Exercise description
Where the string "mass" appears in a line of the data, show that line.

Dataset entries
--
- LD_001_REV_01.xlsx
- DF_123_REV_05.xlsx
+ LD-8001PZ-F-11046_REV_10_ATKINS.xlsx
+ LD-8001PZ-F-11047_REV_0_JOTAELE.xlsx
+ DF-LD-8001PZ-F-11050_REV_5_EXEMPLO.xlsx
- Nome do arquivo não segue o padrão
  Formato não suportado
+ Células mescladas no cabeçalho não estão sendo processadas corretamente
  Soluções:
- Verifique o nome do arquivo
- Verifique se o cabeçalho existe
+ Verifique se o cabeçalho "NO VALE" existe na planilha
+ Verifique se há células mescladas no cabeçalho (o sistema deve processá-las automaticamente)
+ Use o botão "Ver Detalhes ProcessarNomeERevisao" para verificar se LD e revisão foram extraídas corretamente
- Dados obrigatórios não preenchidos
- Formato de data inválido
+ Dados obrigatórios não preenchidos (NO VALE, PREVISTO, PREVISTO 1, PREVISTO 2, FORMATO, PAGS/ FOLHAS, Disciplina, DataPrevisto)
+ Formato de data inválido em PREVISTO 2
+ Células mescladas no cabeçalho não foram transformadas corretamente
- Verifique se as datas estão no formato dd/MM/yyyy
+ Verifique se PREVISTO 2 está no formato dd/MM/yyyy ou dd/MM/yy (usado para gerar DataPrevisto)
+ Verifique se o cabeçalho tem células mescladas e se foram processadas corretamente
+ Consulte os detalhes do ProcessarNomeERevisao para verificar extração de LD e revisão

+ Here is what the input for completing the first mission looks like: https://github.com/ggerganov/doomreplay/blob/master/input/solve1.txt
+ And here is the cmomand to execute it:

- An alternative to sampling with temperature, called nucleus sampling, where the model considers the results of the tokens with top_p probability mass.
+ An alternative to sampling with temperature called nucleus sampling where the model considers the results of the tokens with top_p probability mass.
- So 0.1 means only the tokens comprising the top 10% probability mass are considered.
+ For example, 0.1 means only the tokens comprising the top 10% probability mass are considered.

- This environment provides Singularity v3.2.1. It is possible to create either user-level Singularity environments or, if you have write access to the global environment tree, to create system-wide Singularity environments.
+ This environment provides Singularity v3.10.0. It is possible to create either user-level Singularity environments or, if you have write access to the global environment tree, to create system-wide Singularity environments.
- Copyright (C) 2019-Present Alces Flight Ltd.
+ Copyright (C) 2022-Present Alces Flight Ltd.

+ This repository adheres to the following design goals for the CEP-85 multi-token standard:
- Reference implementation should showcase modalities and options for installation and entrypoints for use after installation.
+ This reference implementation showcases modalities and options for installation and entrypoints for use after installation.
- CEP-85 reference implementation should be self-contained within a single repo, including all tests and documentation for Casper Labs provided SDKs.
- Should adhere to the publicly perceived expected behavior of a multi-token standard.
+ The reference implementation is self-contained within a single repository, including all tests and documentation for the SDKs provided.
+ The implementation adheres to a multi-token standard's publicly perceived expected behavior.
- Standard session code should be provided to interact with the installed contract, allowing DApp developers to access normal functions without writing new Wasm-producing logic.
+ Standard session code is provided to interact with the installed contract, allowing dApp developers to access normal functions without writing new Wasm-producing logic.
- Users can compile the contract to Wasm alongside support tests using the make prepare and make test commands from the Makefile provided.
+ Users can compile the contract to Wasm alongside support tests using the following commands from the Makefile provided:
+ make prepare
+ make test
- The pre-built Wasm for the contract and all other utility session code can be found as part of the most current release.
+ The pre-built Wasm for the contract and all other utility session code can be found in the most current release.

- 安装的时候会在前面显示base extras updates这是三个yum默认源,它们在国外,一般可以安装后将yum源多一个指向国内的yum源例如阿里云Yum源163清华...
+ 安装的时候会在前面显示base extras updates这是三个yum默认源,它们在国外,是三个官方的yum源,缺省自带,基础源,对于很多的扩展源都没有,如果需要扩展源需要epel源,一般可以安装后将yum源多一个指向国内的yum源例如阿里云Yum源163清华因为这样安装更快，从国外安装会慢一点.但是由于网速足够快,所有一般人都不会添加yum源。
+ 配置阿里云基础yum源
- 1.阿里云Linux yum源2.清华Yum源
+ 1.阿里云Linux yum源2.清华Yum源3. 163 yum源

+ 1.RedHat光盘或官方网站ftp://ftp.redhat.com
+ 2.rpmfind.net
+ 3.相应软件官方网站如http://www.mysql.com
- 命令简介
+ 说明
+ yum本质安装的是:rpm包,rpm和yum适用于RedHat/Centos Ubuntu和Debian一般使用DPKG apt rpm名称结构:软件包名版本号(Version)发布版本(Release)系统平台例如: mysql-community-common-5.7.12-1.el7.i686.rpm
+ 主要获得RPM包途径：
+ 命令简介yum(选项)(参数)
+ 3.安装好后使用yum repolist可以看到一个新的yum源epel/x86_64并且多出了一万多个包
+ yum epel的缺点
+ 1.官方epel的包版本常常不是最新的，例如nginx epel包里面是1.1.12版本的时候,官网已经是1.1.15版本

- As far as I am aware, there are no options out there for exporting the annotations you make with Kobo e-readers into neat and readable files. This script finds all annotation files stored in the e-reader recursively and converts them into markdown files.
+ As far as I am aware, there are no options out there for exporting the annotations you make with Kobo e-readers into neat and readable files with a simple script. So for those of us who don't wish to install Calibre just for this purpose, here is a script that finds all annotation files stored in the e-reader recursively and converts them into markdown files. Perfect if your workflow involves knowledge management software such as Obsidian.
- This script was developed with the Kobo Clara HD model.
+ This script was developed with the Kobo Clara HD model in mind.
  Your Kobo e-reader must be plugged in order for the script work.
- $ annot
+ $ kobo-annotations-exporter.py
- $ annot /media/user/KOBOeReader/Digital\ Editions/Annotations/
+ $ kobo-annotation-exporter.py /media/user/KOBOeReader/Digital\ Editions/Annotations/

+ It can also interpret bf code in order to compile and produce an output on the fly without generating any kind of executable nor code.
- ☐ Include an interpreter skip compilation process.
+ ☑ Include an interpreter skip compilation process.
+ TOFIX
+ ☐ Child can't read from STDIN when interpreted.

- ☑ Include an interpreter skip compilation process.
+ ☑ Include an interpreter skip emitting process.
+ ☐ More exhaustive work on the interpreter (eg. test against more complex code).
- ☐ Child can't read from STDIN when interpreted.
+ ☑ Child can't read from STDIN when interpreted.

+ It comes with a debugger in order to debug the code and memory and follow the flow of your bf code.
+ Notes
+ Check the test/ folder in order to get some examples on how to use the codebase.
--
Response to the task
- An alternative to sampling with temperature, called nucleus sampling, where the model considers the results of the tokens with top_p probability mass.
+ An alternative to sampling with temperature called nucleus sampling where the model considers the results of the tokens with top_p probability mass.
- So 0.1 means only the tokens comprising the top 10% probability mass are considered.
+ For example, 0.1 means only the tokens comprising the top 10% probability mass are considered.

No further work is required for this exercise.